As you know, I'm YoshiInAVoid and I'm the creator of SNES Game Maker.

Since the old topic, SNES Game Maker has come a long way into the future and is no longer a "Should I make one?" kind of idea. With the release of version 0.3 it has:

-Support for text,
-Support for backgrounds,
-Support for variables,
-Lots of examples,
-Lots of easy to use functions,

It is nowhere near the stage of actually developing a real game since it still doesn't support sprites yet, but it is neally there, and now is a perfect time to get used to using the program so that you are farmilliar with it for when it has a few more features.

The website has moved to here:

http://www.snesgamemaker.gamehacking.org/

So it's no longer hosted by dodgy co.cc

If you want to see it before you download it, there is a screenshot here:





And I have a rather poor quality video of me using it to build a ROM that loads a background here:
http://www.youtube.com/watch?v=9RUvT9Mi2KU

There are some tutorials on the site to help get you started, and plenty of examples.

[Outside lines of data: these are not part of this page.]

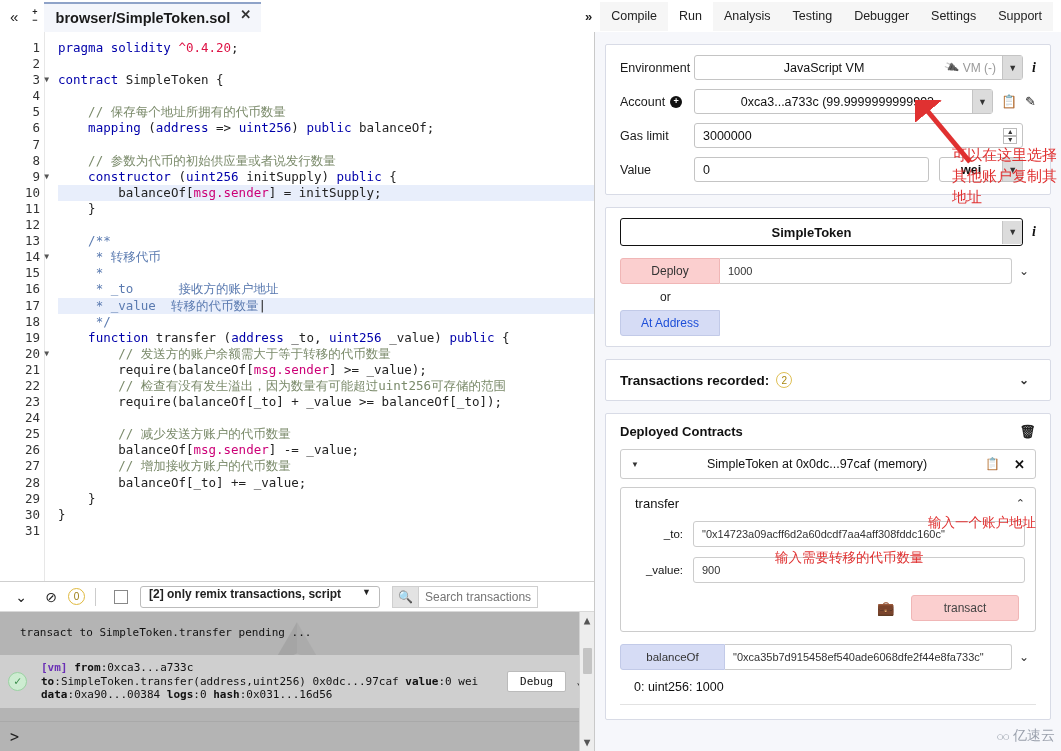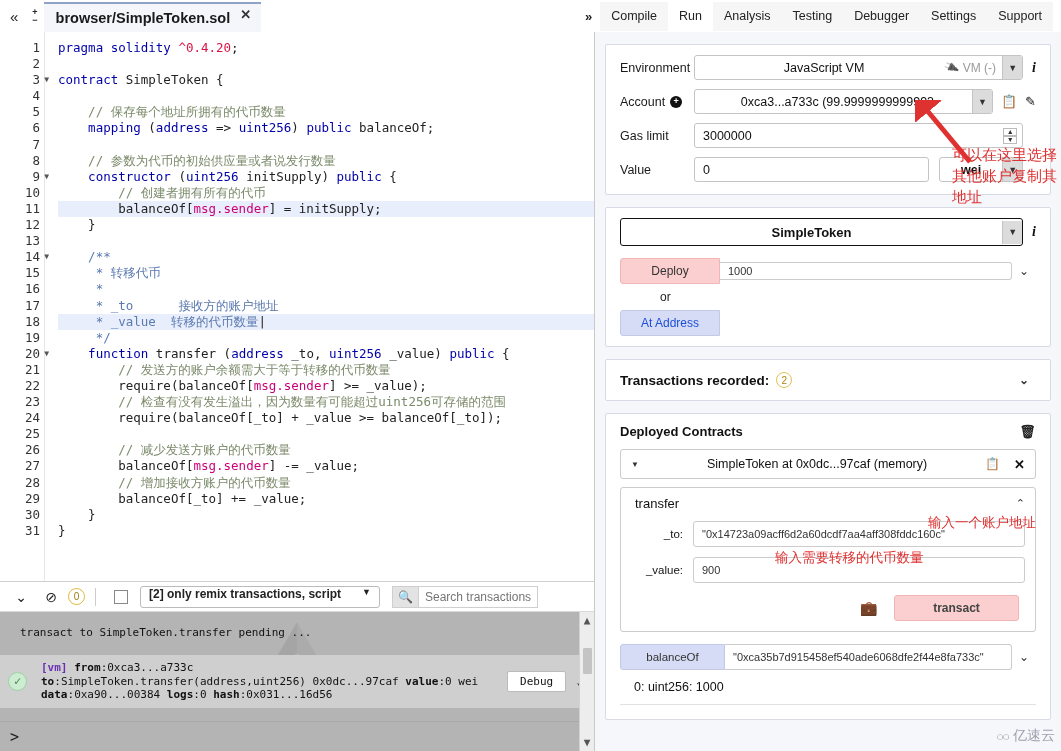--- a/index.html
+++ b/index.html
@@ -568,7 +568,6 @@
               <div class="cline">&nbsp;</div>
               <div class="cline"><span class="cm">    // 参数为代币的初始供应量或者说发行数量</span></div>
               <div class="cline"><span class="pl">    </span><span class="k">constructor</span><span class="pl"> (</span><span class="k">uint256</span><span class="pl"> initSupply) </span><span class="k">public</span><span class="pl"> {</span></div>
-              <div class="cline"><span class="cm">        // 创建者拥有所有的代币</span></div>
               <div class="cline hl"><span class="pl">        balanceOf[</span><span class="prop">msg.sender</span><span class="pl">] = initSupply;</span></div>
               <div class="cline"><span class="pl">    }</span></div>
               <div class="cline">&nbsp;</div>

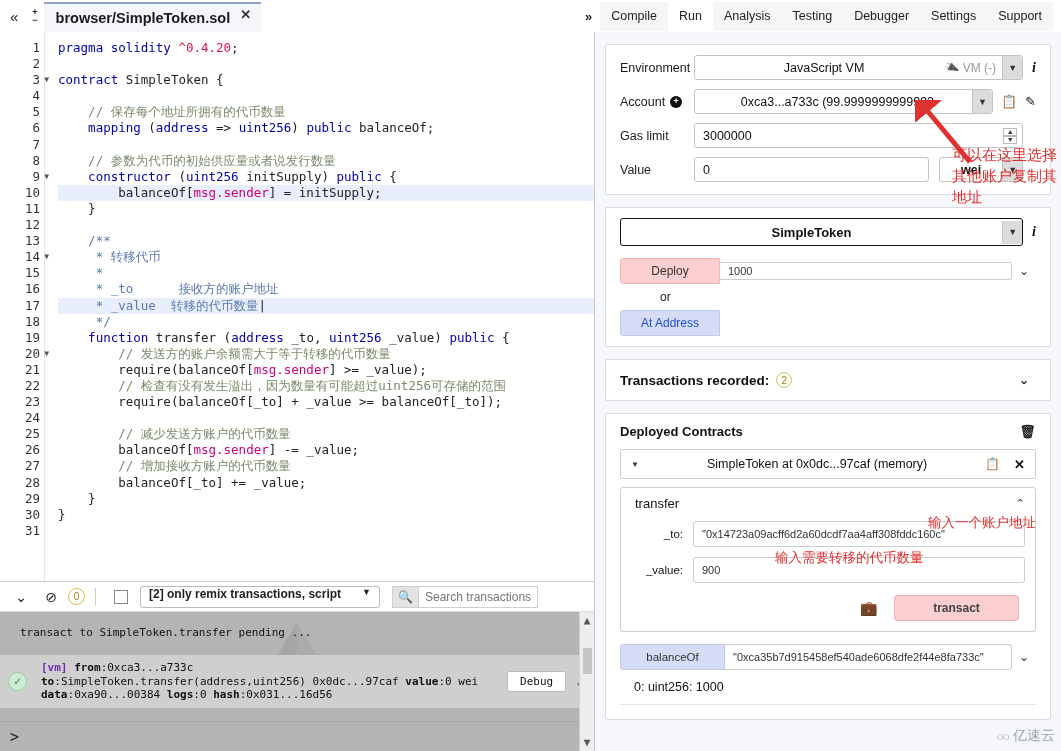--- a/index.html
+++ b/index.html
@@ -348,7 +348,7 @@
     cursor: pointer;
   }
   .deploy-input {
-    flex: 1; height: 18px;
+    flex: 1; height: 26px;
     border: 1px solid #ccc; border-left: none;
     border-radius: 0 3px 3px 0;
     background: #fff;

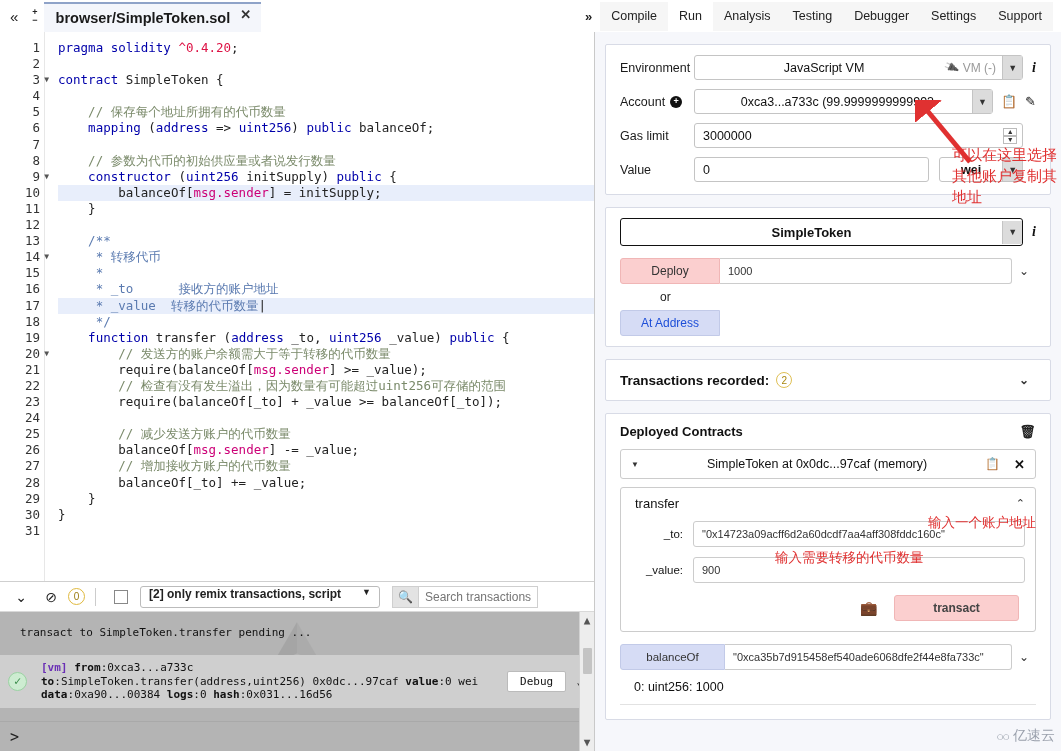--- a/index.html
+++ b/index.html
@@ -439,12 +439,11 @@
   }
   .briefcase { font-size: 14px; color: #111; cursor: pointer; }
   .btn-transact {
-    width: 125px; height: 26px;
+    width: 108px; height: 26px;
     background: #fbcfcf; border: 1px solid #f0b6b6; border-radius: 3px;
     font-size: 12px; color: #444;
     display: flex; align-items: center; justify-content: center;
     cursor: pointer;
-    font-weight: bold;
   }
 
   .getter-row { display: flex; align-items: center; margin-top: 12px; }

So what are you waiting for? Make your own SNES Game today!


----------



## coolness (Nov 8, 2011)

if i create my own SNES game can i play it via a ds emulator?


----------



## YoshiInAVoid (Nov 9, 2011)

I don't understand your question. If you want to make DS games then there is a DS Game Maker; and all SNES games made with SNES Game Maker will work fine on most good SNES emulators or real hardware.


----------



## RPG Hacker (Nov 9, 2011)

If this will work out it might be a great tool. However, I'm still suspicious at the moment. The SNES has a very slow processor and I don't think it's possible to write efficient game code for it except by directly writing ASM code. On the other hand you could just be using a pre-written base ROM and make SNES Game Maker only edit its resources. This is the same method RPG Maker uses for its games and it should work quite well.


----------



## YoshiInAVoid (Nov 10, 2011)

SNES Game Maker _does_ make you have to write your code in ASM... It just hides the fact that it does.

All of the code in your scripts gets added to the game, no matter what. _But_ SNES Game Maker converts some of your code before it actually compiles.

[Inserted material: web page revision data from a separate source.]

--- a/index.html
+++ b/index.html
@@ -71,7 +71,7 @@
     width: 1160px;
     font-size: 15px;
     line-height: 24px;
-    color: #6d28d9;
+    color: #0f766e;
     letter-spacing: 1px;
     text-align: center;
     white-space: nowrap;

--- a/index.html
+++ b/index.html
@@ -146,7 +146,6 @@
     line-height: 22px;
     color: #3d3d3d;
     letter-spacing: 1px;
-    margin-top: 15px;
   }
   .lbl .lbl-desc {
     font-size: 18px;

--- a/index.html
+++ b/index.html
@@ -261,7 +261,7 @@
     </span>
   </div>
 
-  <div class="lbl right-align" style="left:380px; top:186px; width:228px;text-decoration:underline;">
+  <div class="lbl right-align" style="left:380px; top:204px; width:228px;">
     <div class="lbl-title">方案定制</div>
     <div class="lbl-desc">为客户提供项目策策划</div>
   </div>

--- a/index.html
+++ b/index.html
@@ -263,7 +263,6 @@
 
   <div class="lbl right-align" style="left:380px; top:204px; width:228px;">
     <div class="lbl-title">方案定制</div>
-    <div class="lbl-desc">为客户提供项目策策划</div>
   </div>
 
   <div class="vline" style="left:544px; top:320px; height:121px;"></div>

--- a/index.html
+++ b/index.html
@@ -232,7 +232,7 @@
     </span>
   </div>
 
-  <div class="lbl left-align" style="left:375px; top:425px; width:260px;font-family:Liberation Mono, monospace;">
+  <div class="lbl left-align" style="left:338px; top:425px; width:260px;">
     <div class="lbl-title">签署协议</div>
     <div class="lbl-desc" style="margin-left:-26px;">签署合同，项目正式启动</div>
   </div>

For example take the RunScript_If function, it works like this:

RunScript_If    

So if I had this:

RunScript_If Controller1 = UpButton MoveUp

It would actually be added to the Temp.ASM file as this code:

lda Joy1Press+1
cmp #$08
beq MoveUp

However SNES Game Maker work exactly the same if you just add the code above in your script ensted of using the RunScript_If function because If you have typed something in the program which is not reconized then it assumes that it's ASM code and leaves it in your compiler code without conversion.

So it doesn't limit advanced users, however it does alow people who have never coded in ASM before to easilly use the program.

Another thing to note is that certain functions do _not_ get converted and are left as they are since SNES Game Maker comes with some various libaries full of macros such as LoadBackground. This can prevent the program from messing up your compiled code by just leaving some things as they are.


I hope this answers your question but if it doesn't then there is a button in the program under "Tools" called "View compiled code" which shows you what code was actually fed into the compiler. You can experiment with this to see what results you get and how SNES Game Maker works.


----------



## YoshiInAVoid (Nov 20, 2011)

I take it that no one is interested currently?


----------



## theloon (Jan 11, 2012)

YoshiInAVoid said:


> I take it that no one is interested currently?


Are you kidding?  A "Game Maker" style GUI for SNES development?!?  In an age where several options exist to make real carts?  This is crazy mad good news!  Please continue development!  The SNES and its slow CPU has nothing to do with ease of development.  I made my Atari 2600 game Nitebear on Sleepystreet in BatariBASIC.  Tools like this have the potential to grow the homebrew SNES dev community greatly.  Not everyone can code ASM or C.


----------



## YoshiInAVoid (Jan 12, 2012)

Thanks for your reply. I haven't had much time to work on SNES Game Maker recently since a Nintendo DS homebrew game called "ZOMBASE" which I have been developing / programming for almost a year now has just made some major progress, EG: The website is now available www.zombase.com and the final graphics are being sent to me which I am currently implementing.


----------



## Sora de Eclaune (Jan 13, 2012)

Wow, I can create my own text games!


----------



## Yoni Arousement (Jan 13, 2012)

Hey! I've always wanted to create a game for the SNES, but I lack any knowledge of Assembly. I second a Game Maker esque GUI. But remember not to add too many backgrounds!


----------



## Coltonamore (Dec 10, 2012)

This is down.


----------



## WeAreTheChamps (Jul 2, 2019)

this sounds amazing plz finish ASAP!


----------



## Captain_N (Jul 2, 2019)

I hope this project will one day make rpgs. I been wanting to make my own rpg that runs on a snes cart for a long time. RPG makes is the only other thing i have used. Iam not keen on coding in 100% ASM...


----------



## WeAreTheChamps (Jul 2, 2019)

Captain_N said:


> I hope this project will one day make rpgs. I been wanting to make my own rpg that runs on a snes cart for a long time. RPG makes is the only other thing i have used. Iam not keen on coding in 100% ASM...


me neither, ASM coding is kinda complicated


----------



## TheMiningBoyAlpha (Feb 8, 2020)

Anyone have a new download link?


----------



## Deleted User (Feb 8, 2020)

The homepage is down.
I think it is safe to say this project is dead.


----------



## mtboss124 (Oct 2, 2020)

this is sad


----------



## mtboss124 (Oct 2, 2020)

guys the page is saved on web archive but i cant go to download page an if you search after the page deletion its leave a gmail
visit the page here
https://web.archive.org/web/20111129063403/http://snesgamemaker.gamehacking.org/
thanks for reading and sorry for my bad inglish


----------